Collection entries
──────
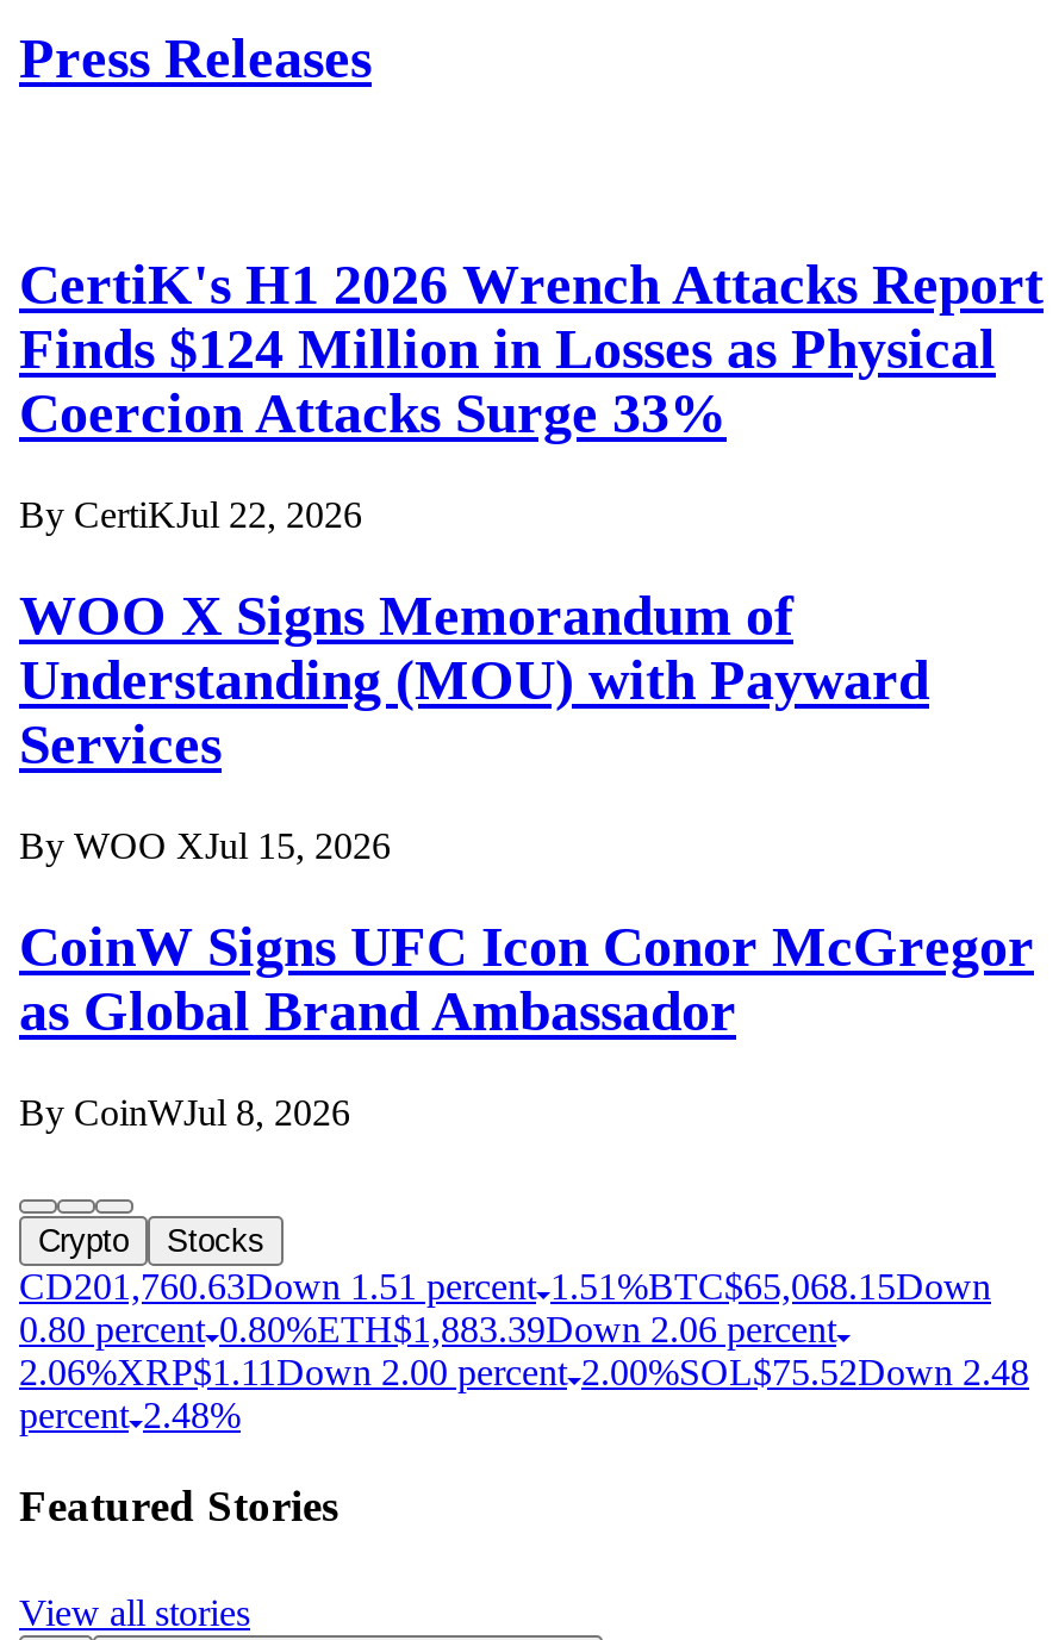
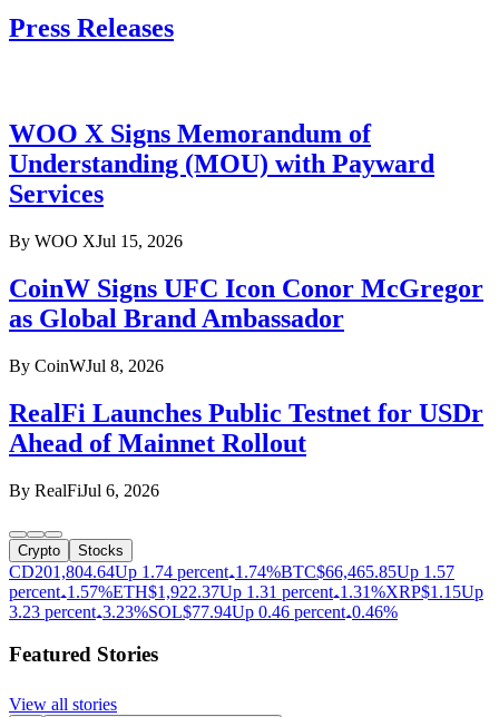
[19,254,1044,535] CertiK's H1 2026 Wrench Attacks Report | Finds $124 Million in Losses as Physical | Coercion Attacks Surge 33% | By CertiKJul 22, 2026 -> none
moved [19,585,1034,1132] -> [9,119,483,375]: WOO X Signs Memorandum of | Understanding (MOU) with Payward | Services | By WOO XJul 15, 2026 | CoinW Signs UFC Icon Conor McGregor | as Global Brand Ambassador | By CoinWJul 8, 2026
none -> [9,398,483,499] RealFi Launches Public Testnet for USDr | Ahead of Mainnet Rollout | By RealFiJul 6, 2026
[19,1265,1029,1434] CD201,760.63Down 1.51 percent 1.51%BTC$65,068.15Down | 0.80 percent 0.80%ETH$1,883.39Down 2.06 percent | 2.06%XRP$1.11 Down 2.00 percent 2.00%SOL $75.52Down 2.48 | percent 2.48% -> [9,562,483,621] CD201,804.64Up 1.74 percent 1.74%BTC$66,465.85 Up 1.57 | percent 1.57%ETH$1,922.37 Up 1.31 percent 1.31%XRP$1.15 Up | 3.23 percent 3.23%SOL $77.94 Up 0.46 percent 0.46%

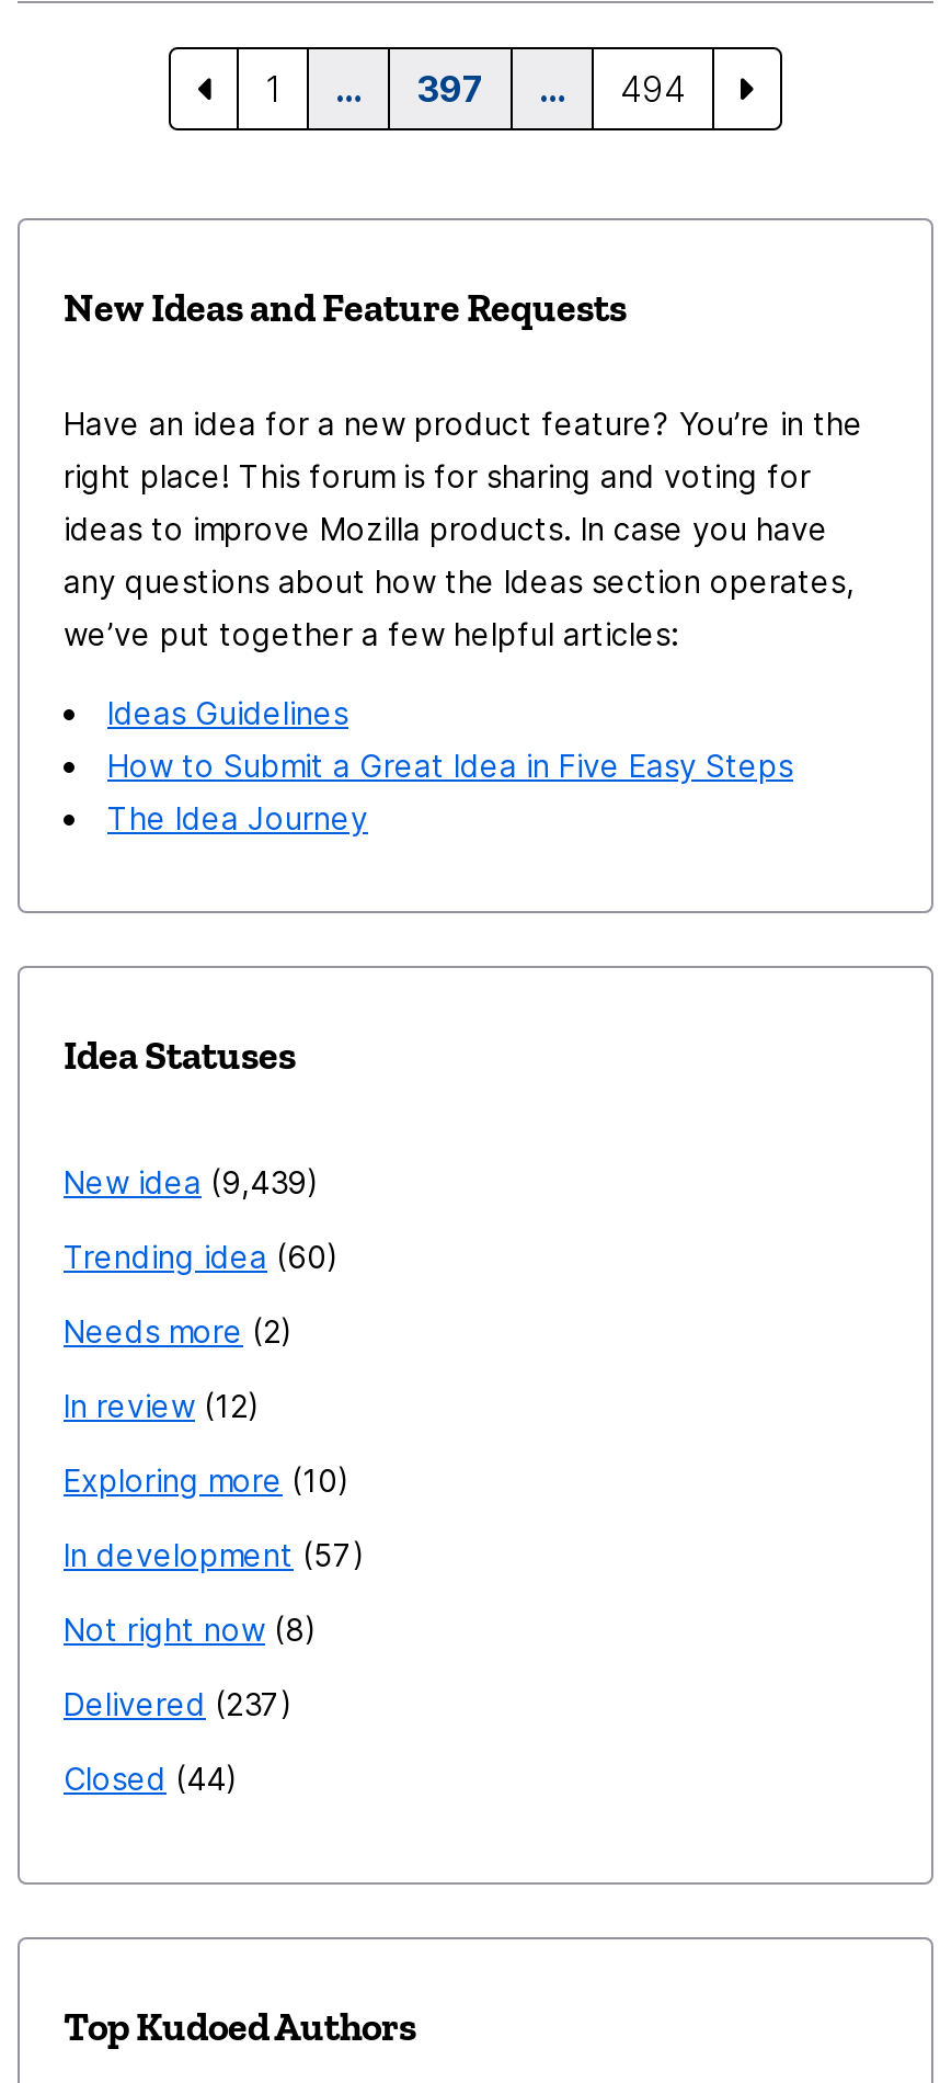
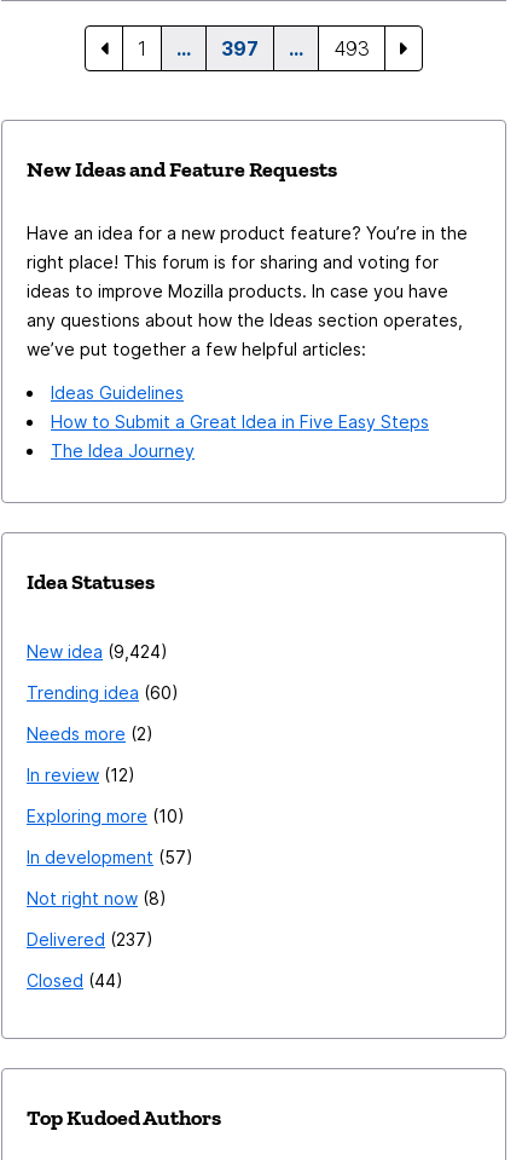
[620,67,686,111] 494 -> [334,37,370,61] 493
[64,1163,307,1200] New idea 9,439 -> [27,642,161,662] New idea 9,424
──────
▸ Task prompt
Every line above must be printed again exactly, pictures excluded.

▸ Result of this exercise
[19,254,1044,535] CertiK's H1 2026 Wrench Attacks Report | Finds $124 Million in Losses as Physical | Coercion Attacks Surge 33% | By CertiKJul 22, 2026 -> none
moved [19,585,1034,1132] -> [9,119,483,375]: WOO X Signs Memorandum of | Understanding (MOU) with Payward | Services | By WOO XJul 15, 2026 | CoinW Signs UFC Icon Conor McGregor | as Global Brand Ambassador | By CoinWJul 8, 2026
none -> [9,398,483,499] RealFi Launches Public Testnet for USDr | Ahead of Mainnet Rollout | By RealFiJul 6, 2026
[19,1265,1029,1434] CD201,760.63Down 1.51 percent 1.51%BTC$65,068.15Down | 0.80 percent 0.80%ETH$1,883.39Down 2.06 percent | 2.06%XRP$1.11 Down 2.00 percent 2.00%SOL $75.52Down 2.48 | percent 2.48% -> [9,562,483,621] CD201,804.64Up 1.74 percent 1.74%BTC$66,465.85 Up 1.57 | percent 1.57%ETH$1,922.37 Up 1.31 percent 1.31%XRP$1.15 Up | 3.23 percent 3.23%SOL $77.94 Up 0.46 percent 0.46%

[620,67,686,111] 494 -> [334,37,370,61] 493
[64,1163,307,1200] New idea 9,439 -> [27,642,161,662] New idea 9,424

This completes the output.